*Task prompt*.
Print all of the entries exactly, minus the pictures.

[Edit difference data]
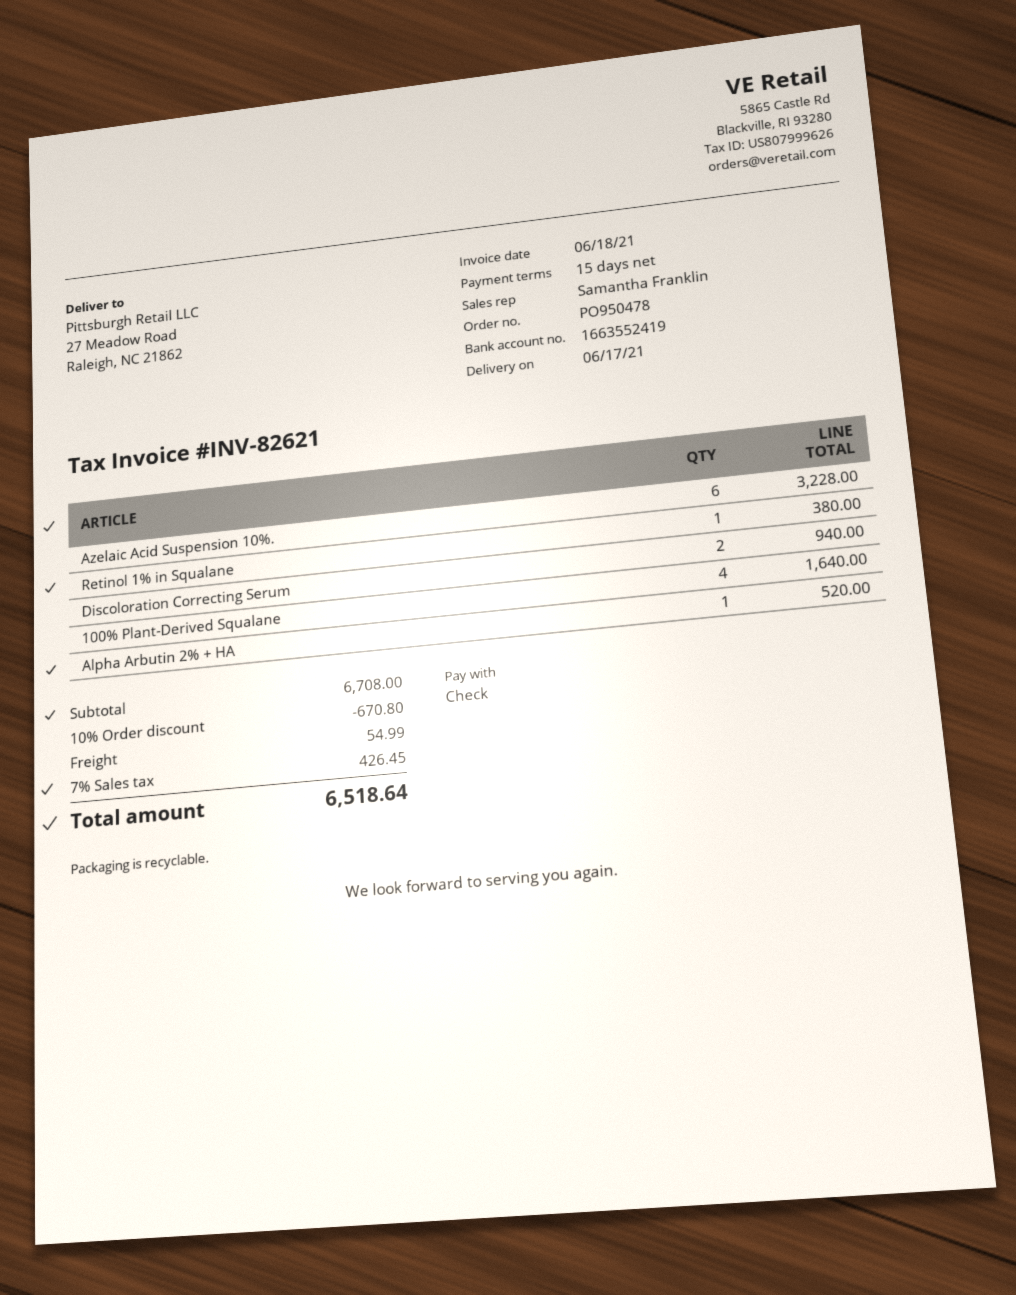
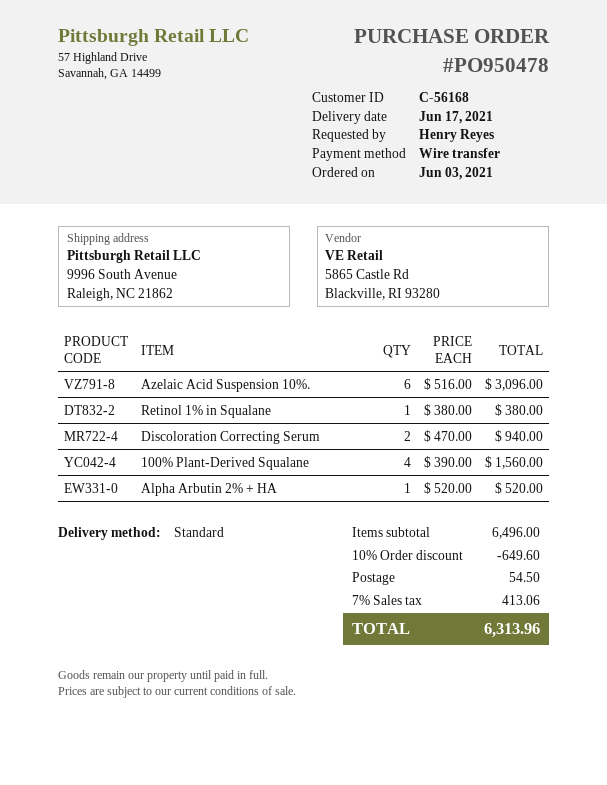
payment method: cheque -> bank transfer
ship to: 27 Meadow Road, Raleigh, NC 21862 -> 9996 South Avenue, Raleigh, NC 21862
Azelaic Acid Suspension 10%.: 6 for 3228.00 -> 6 for 3096.00
100% Plant-Derived Squalane: 4 for 1640.00 -> 4 for 1560.00
subtotal: 6708.00 -> 6496.00
discount: 10% = 670.80 -> 10% = 649.60
shipping: 54.99 -> 54.50
tax: 7% = 426.45 -> 7% = 413.06
total: 6518.64 -> 6313.96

*Exercise answer*.
payment method: cheque -> bank transfer
ship to: 27 Meadow Road, Raleigh, NC 21862 -> 9996 South Avenue, Raleigh, NC 21862
Azelaic Acid Suspension 10%.: 6 for 3228.00 -> 6 for 3096.00
100% Plant-Derived Squalane: 4 for 1640.00 -> 4 for 1560.00
subtotal: 6708.00 -> 6496.00
discount: 10% = 670.80 -> 10% = 649.60
shipping: 54.99 -> 54.50
tax: 7% = 426.45 -> 7% = 413.06
total: 6518.64 -> 6313.96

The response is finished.